What is required | Find the string "flex" in the material. Copy every line that has it.

+--

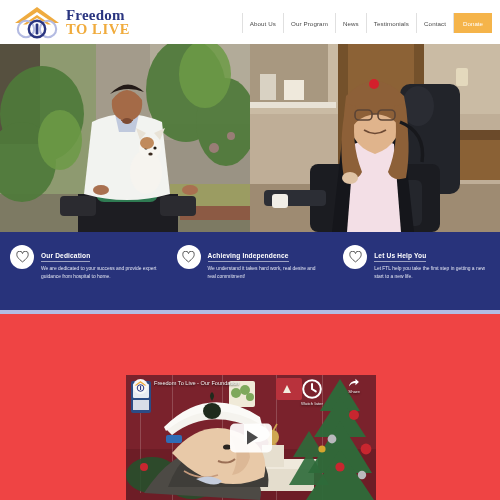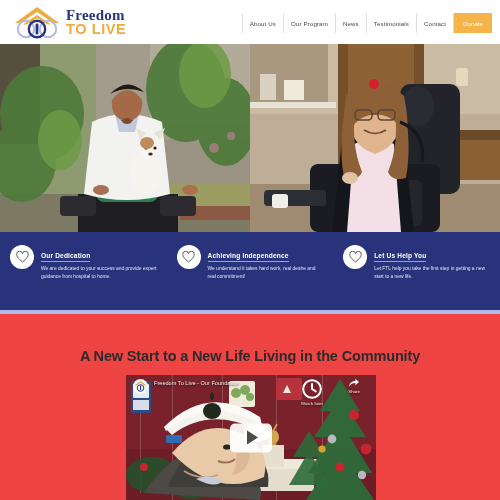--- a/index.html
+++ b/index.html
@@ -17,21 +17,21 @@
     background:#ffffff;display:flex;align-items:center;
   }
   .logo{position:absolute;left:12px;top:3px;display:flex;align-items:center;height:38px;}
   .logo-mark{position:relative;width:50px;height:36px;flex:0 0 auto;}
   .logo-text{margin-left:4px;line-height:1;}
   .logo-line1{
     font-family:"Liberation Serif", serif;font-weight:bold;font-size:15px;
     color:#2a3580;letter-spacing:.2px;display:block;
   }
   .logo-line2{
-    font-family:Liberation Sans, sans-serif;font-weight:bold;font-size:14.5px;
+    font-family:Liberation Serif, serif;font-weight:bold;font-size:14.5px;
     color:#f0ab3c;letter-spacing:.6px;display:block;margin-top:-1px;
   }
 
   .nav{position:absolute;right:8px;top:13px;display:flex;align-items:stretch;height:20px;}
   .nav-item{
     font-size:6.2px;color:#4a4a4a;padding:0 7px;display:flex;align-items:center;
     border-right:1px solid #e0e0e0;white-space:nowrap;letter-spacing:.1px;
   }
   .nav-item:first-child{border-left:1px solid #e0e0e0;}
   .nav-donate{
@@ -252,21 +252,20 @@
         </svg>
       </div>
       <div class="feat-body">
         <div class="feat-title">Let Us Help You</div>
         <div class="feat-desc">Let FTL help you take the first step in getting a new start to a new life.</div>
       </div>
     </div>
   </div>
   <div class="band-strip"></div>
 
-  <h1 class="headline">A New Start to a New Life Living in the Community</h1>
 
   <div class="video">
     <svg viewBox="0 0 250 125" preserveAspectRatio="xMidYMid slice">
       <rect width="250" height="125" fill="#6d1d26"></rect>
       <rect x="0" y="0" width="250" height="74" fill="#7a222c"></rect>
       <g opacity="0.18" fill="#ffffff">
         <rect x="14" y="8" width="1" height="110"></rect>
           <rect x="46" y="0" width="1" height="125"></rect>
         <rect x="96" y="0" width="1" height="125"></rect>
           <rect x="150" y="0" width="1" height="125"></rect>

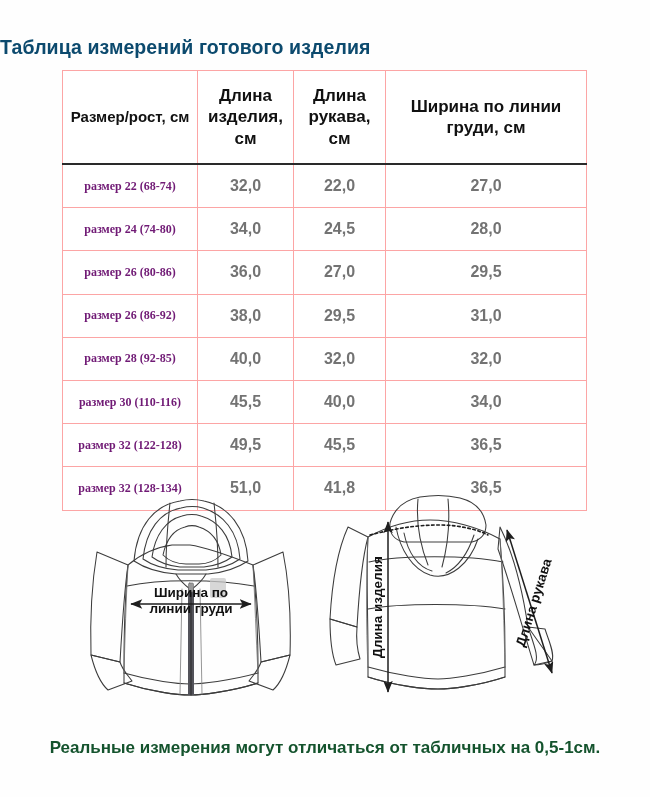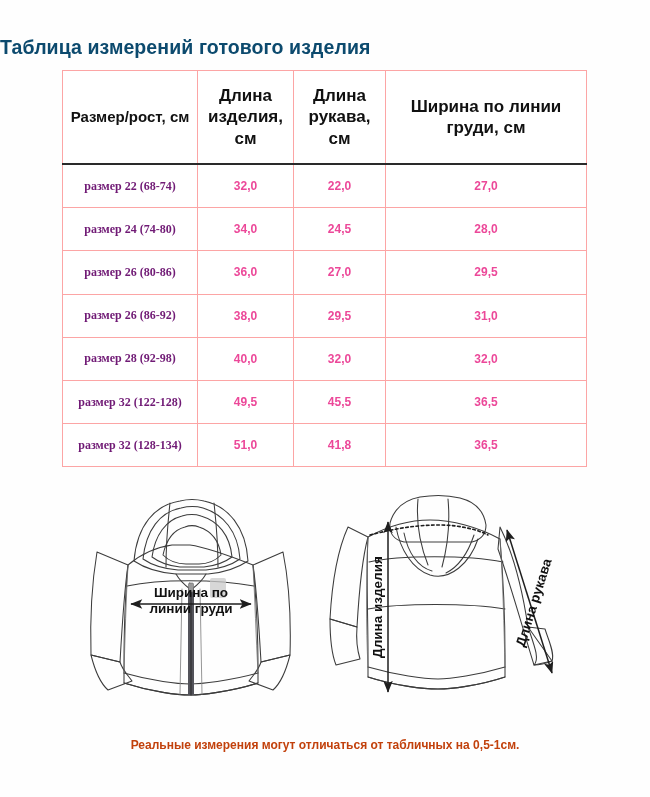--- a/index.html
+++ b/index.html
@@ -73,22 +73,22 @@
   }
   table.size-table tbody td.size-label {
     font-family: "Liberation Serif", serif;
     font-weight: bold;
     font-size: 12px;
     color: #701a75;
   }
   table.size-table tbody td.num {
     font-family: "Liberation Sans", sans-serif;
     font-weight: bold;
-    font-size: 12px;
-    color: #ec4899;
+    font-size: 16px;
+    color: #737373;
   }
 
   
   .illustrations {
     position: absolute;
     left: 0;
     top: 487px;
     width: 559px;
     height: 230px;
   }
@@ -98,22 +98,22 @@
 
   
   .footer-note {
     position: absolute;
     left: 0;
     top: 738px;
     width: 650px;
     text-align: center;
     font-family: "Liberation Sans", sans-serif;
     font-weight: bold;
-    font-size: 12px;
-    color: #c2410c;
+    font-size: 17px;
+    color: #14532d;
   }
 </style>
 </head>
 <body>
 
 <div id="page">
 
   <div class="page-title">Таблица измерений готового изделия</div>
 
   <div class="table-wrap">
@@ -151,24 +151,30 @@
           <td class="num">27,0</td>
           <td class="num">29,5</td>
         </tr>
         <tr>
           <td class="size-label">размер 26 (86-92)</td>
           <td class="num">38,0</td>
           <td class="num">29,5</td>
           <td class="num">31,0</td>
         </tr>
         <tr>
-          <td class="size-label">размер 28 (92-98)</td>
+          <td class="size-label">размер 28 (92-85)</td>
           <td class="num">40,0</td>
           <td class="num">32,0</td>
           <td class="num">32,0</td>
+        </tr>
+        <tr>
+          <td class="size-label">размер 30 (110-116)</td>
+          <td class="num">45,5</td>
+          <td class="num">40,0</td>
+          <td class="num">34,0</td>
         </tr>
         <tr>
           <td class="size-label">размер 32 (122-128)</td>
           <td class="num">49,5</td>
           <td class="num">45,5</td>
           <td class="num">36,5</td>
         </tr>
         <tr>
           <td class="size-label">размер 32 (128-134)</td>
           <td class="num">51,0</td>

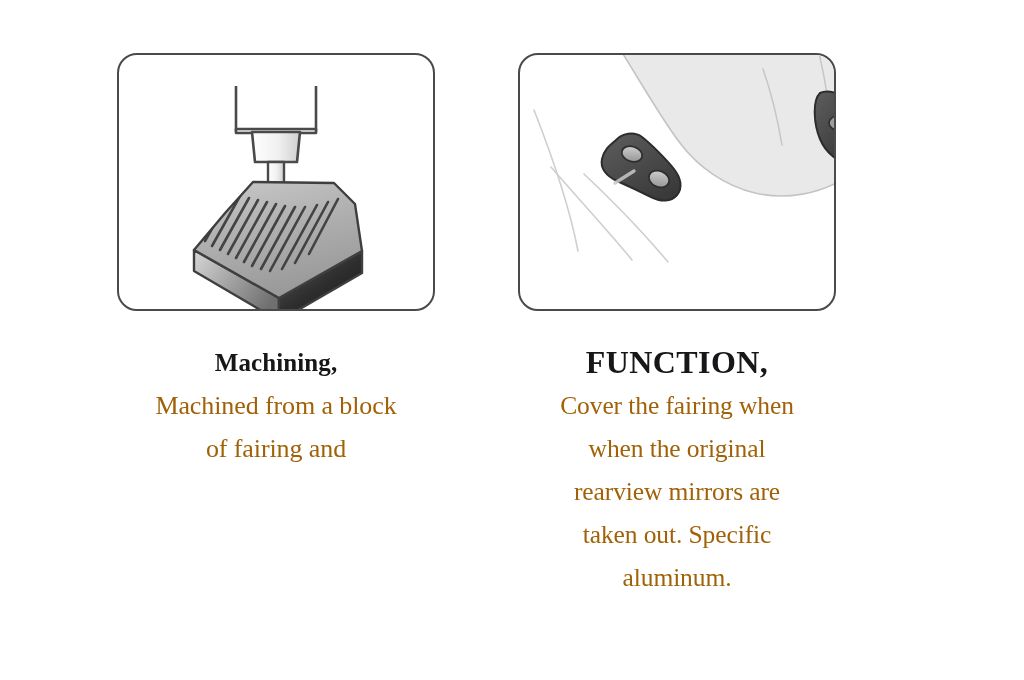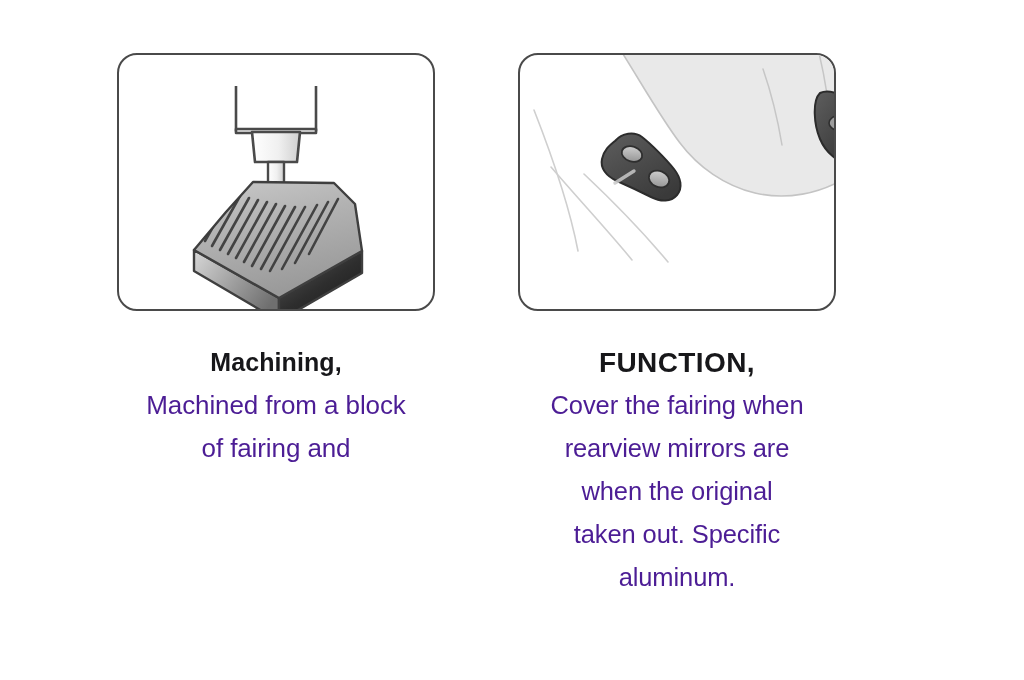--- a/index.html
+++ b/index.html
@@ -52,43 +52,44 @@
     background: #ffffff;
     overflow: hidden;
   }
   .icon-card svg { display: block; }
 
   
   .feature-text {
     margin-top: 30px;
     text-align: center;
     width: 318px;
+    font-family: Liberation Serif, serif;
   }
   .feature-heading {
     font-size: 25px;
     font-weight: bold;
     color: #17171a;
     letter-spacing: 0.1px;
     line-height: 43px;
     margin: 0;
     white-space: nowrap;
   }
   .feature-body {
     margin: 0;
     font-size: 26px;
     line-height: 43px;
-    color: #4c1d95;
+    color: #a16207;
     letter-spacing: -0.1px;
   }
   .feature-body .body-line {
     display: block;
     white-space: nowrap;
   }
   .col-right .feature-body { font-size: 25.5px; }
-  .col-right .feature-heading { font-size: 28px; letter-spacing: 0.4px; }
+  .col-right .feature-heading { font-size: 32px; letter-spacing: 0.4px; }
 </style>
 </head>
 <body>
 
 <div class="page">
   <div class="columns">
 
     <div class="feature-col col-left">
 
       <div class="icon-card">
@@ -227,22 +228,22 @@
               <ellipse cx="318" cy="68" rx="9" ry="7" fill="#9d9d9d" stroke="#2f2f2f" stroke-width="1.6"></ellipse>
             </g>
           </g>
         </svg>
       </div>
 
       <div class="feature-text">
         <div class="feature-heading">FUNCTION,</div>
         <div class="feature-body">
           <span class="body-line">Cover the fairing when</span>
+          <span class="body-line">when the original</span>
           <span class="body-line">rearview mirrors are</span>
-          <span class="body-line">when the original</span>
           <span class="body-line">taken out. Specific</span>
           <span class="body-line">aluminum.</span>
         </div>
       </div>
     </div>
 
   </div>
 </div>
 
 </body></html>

+--

Completed task |
     background:#ffffff;display:flex;align-items:center;
   .logo{position:absolute;left:12px;top:3px;display:flex;align-items:center;height:38px;}
   .logo-mark{position:relative;width:50px;height:36px;flex:0 0 auto;}
   .nav{position:absolute;right:8px;top:13px;display:flex;align-items:stretch;height:20px;}
     font-size:6.2px;color:#4a4a4a;padding:0 7px;display:flex;align-items:center;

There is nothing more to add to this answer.